▸ Task objective:
All lines from the one containing "Baby Born Splish" through the final line of the material below must appear exactly as they are, with nothing else.

▸ Dataset entries:
—————

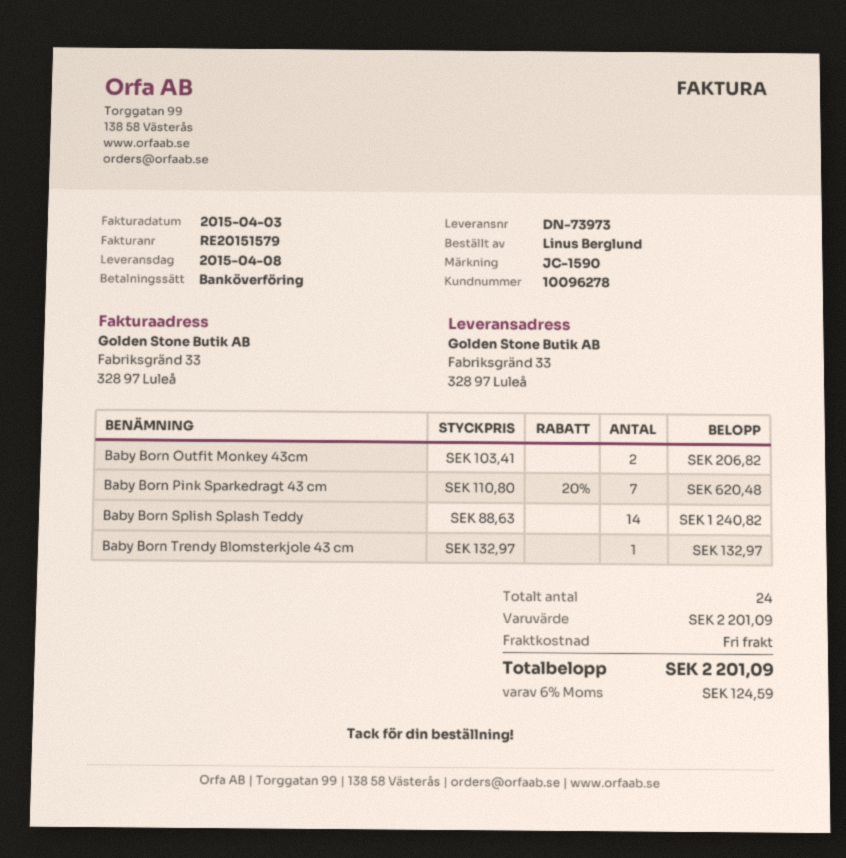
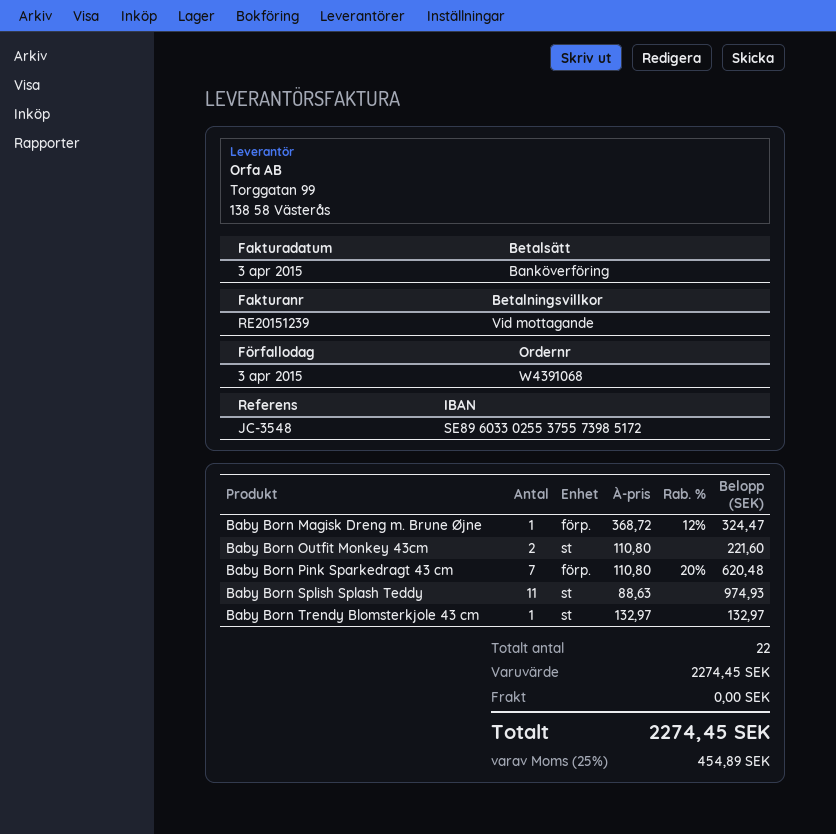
invoice number: RE20151579 -> RE20151239
reference: JC-1590 -> JC-3548
Baby Born Outfit Monkey 43cm: 2 x 103.41 = 206.82 -> 2 x 110.80 = 221.60
Baby Born Splish Splash Teddy: 14 x 88.63 = 1240.82 -> 11 x 88.63 = 974.93
Baby Born Magisk Dreng m. Brune Øjne: none -> 1 x 368.72 - 12% = 324.47
total quantity: 24 -> 22
subtotal: 2201.09 -> 2274.45
tax: 6% = 124.59 -> 25% = 454.89
total: 2201.09 -> 2274.45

—————

▸ Exercise solution:
Baby Born Splish Splash Teddy: 14 x 88.63 = 1240.82 -> 11 x 88.63 = 974.93
Baby Born Magisk Dreng m. Brune Øjne: none -> 1 x 368.72 - 12% = 324.47
total quantity: 24 -> 22
subtotal: 2201.09 -> 2274.45
tax: 6% = 124.59 -> 25% = 454.89
total: 2201.09 -> 2274.45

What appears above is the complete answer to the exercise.